The winds rush out of the canyons without warning, often around sundown (but not predictably so). They can turn cool days into sweltering nights and, when there's a fire, drive it straight out of the mountains and to the city's northern edge.
And then before dawn, they retreat. The fire wanders back into the hills, like some nocturnal predator. Morning breaks peacefully -- and the restless waiting begins.
"I guarantee you this afternoon there will be a full wind event pouring out of this canyon," said Jack Franklin, a Santa Barbara firefighter who stayed in his evacuated neighborhood to protect his home. "This isn't over yet."
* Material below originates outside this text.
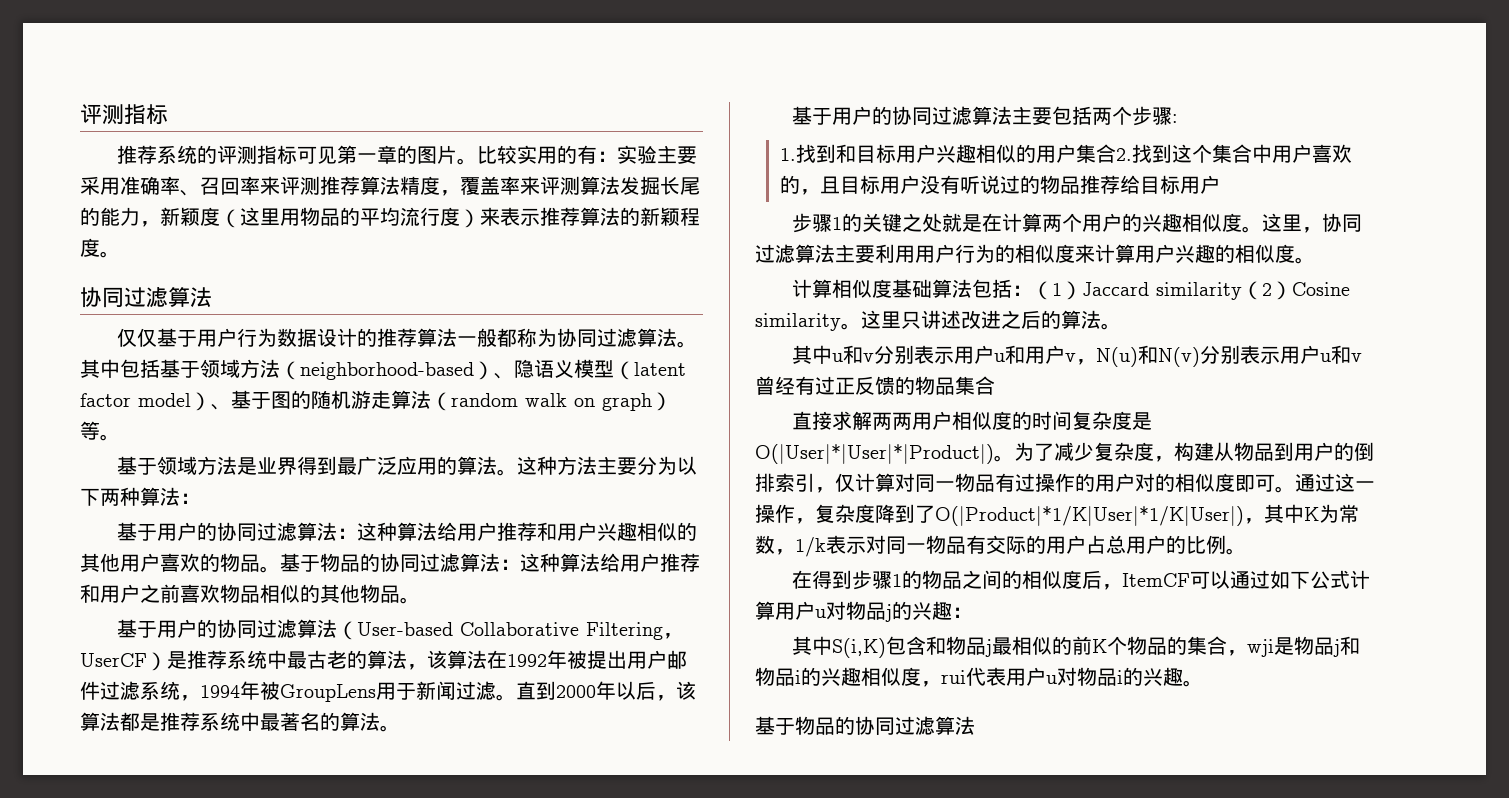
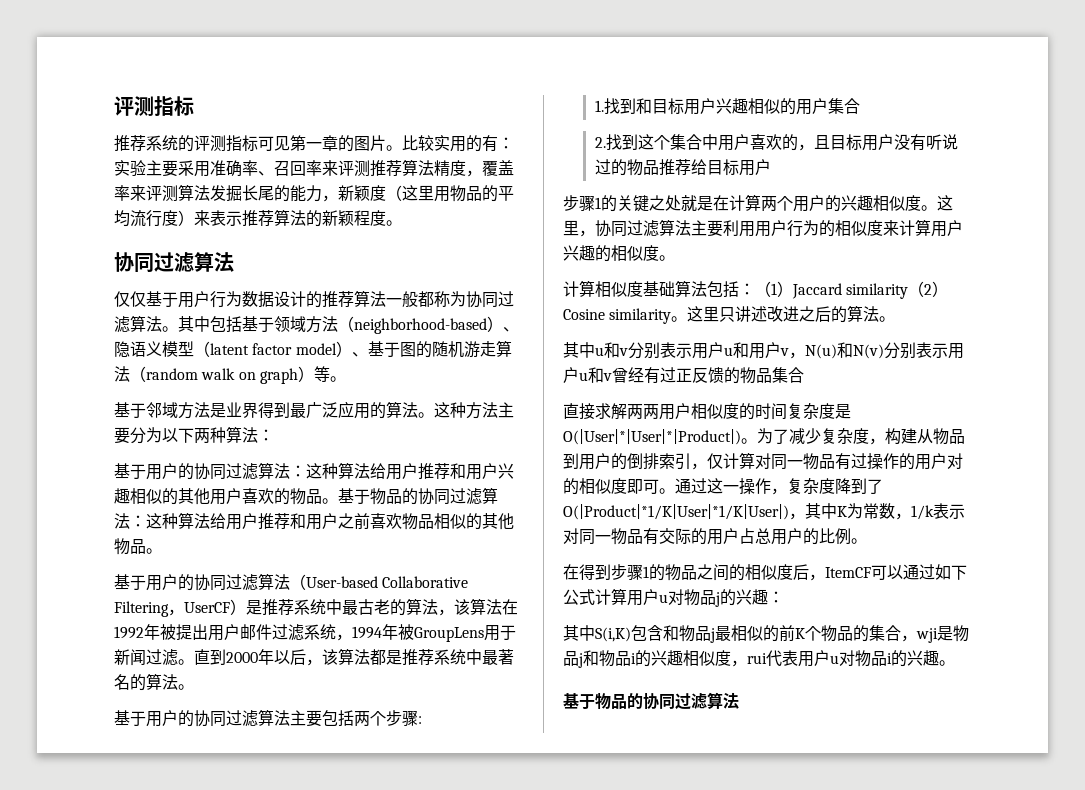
- 基于领域方法是业界得到最广泛应用的算法。
+ 基于邻域方法是业界得到最广泛应用的算法。
- 1.找到和目标用户兴趣相似的用户集合2.找到这个集合中用户喜欢的，且目标用户没有听说过的物品推荐给目标用户
+ 1.找到和目标用户兴趣相似的用户集合
+ 2.找到这个集合中用户喜欢的，且目标用户没有听说过的物品推荐给目标用户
Franklin's wife and daughter had left. He and his 14-year-old son hunkered down Wednesday night as the firestorm with winds of more than 50 mph burned about a dozen nearby homes to the ground. When the sun rose, the sky was clear, with a panoramic view of the ocean all the way to Santa Rosa Island. Franklin left his son to sleep, checked on his father down the road and walked up Ben Lomond Drive to the ridge to chat with a couple of neighbors, Ken Jones and Jim White.
"I spent half my morning trying to rein my dad in," he quipped. "He's 72 in shorts and T-shirt, trying to wet down his house."
They looked out across the vast smoky amphitheater rising to La Cumbre Peak, nearly 4,000 feet high.
Two hawks rode up on a thermal and hovered above the charred ground. "They're looking for barbecued rats," said White, 46.
The fire was high in the pines, miles away for now, as if it were no longer a concern.
If this disaster were a hurricane, this moment would the storm's eye -- a strange slice of outward calm suffused with a blasted heat and the anxiety of what's to come.
Everyone is stuck in place psychically, if not physically. The evacuees can't get back into their neighborhoods to see if their homes have survived. The ones who stayed can't leave, because the sheriff's deputies won't let them back in.